### RECORD SET ###

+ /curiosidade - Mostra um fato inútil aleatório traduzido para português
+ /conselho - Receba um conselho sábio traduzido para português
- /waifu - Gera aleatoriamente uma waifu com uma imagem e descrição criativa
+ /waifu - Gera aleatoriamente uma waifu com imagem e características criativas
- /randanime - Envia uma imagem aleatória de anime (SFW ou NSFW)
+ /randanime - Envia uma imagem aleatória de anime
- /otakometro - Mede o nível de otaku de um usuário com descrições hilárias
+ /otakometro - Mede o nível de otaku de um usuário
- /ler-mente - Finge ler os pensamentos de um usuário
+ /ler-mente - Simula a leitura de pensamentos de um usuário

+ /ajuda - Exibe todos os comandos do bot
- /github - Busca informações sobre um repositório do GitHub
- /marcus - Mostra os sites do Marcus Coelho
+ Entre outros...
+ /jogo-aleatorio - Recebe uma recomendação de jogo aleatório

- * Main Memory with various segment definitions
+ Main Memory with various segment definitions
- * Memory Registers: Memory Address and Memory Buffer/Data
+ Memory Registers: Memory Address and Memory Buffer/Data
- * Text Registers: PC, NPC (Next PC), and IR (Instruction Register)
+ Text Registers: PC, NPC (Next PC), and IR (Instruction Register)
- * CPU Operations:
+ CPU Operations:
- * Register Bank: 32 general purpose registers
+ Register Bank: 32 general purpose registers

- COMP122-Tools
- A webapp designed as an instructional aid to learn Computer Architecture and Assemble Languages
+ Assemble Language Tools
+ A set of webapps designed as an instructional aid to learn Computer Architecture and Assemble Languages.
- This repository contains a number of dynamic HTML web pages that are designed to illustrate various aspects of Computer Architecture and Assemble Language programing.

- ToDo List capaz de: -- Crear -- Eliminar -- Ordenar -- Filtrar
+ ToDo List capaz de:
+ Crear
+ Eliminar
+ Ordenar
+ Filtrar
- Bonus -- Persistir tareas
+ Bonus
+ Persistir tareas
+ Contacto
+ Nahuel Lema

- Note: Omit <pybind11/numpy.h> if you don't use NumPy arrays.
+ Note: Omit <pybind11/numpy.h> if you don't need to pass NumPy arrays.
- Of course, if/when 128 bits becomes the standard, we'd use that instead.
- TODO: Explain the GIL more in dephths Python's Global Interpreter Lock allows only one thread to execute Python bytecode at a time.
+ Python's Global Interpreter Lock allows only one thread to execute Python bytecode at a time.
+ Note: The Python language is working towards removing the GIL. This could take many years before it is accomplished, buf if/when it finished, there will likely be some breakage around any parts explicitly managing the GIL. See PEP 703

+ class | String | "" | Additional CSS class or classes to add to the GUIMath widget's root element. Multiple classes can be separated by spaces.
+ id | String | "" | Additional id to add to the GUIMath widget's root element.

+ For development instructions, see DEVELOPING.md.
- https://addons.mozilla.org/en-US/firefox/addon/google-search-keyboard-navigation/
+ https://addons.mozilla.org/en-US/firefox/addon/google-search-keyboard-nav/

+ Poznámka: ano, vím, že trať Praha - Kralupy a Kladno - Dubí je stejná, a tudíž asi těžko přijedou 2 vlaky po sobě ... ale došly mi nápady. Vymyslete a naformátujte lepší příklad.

###

Each record above should be restated word for word.

◆ **ANSWER SPACE**:
+ /curiosidade - Mostra um fato inútil aleatório traduzido para português
+ /conselho - Receba um conselho sábio traduzido para português
- /waifu - Gera aleatoriamente uma waifu com uma imagem e descrição criativa
+ /waifu - Gera aleatoriamente uma waifu com imagem e características criativas
- /randanime - Envia uma imagem aleatória de anime (SFW ou NSFW)
+ /randanime - Envia uma imagem aleatória de anime
- /otakometro - Mede o nível de otaku de um usuário com descrições hilárias
+ /otakometro - Mede o nível de otaku de um usuário
- /ler-mente - Finge ler os pensamentos de um usuário
+ /ler-mente - Simula a leitura de pensamentos de um usuário

+ /ajuda - Exibe todos os comandos do bot
- /github - Busca informações sobre um repositório do GitHub
- /marcus - Mostra os sites do Marcus Coelho
+ Entre outros...
+ /jogo-aleatorio - Recebe uma recomendação de jogo aleatório

- * Main Memory with various segment definitions
+ Main Memory with various segment definitions
- * Memory Registers: Memory Address and Memory Buffer/Data
+ Memory Registers: Memory Address and Memory Buffer/Data
- * Text Registers: PC, NPC (Next PC), and IR (Instruction Register)
+ Text Registers: PC, NPC (Next PC), and IR (Instruction Register)
- * CPU Operations:
+ CPU Operations:
- * Register Bank: 32 general purpose registers
+ Register Bank: 32 general purpose registers

- COMP122-Tools
- A webapp designed as an instructional aid to learn Computer Architecture and Assemble Languages
+ Assemble Language Tools
+ A set of webapps designed as an instructional aid to learn Computer Architecture and Assemble Languages.
- This repository contains a number of dynamic HTML web pages that are designed to illustrate various aspects of Computer Architecture and Assemble Language programing.

- ToDo List capaz de: -- Crear -- Eliminar -- Ordenar -- Filtrar
+ ToDo List capaz de:
+ Crear
+ Eliminar
+ Ordenar
+ Filtrar
- Bonus -- Persistir tareas
+ Bonus
+ Persistir tareas
+ Contacto
+ Nahuel Lema

- Note: Omit <pybind11/numpy.h> if you don't use NumPy arrays.
+ Note: Omit <pybind11/numpy.h> if you don't need to pass NumPy arrays.
- Of course, if/when 128 bits becomes the standard, we'd use that instead.
- TODO: Explain the GIL more in dephths Python's Global Interpreter Lock allows only one thread to execute Python bytecode at a time.
+ Python's Global Interpreter Lock allows only one thread to execute Python bytecode at a time.
+ Note: The Python language is working towards removing the GIL. This could take many years before it is accomplished, buf if/when it finished, there will likely be some breakage around any parts explicitly managing the GIL. See PEP 703

+ class | String | "" | Additional CSS class or classes to add to the GUIMath widget's root element. Multiple classes can be separated by spaces.
+ id | String | "" | Additional id to add to the GUIMath widget's root element.

+ For development instructions, see DEVELOPING.md.
- https://addons.mozilla.org/en-US/firefox/addon/google-search-keyboard-navigation/
+ https://addons.mozilla.org/en-US/firefox/addon/google-search-keyboard-nav/

+ Poznámka: ano, vím, že trať Praha - Kralupy a Kladno - Dubí je stejná, a tudíž asi těžko přijedou 2 vlaky po sobě ... ale došly mi nápady. Vymyslete a naformátujte lepší příklad.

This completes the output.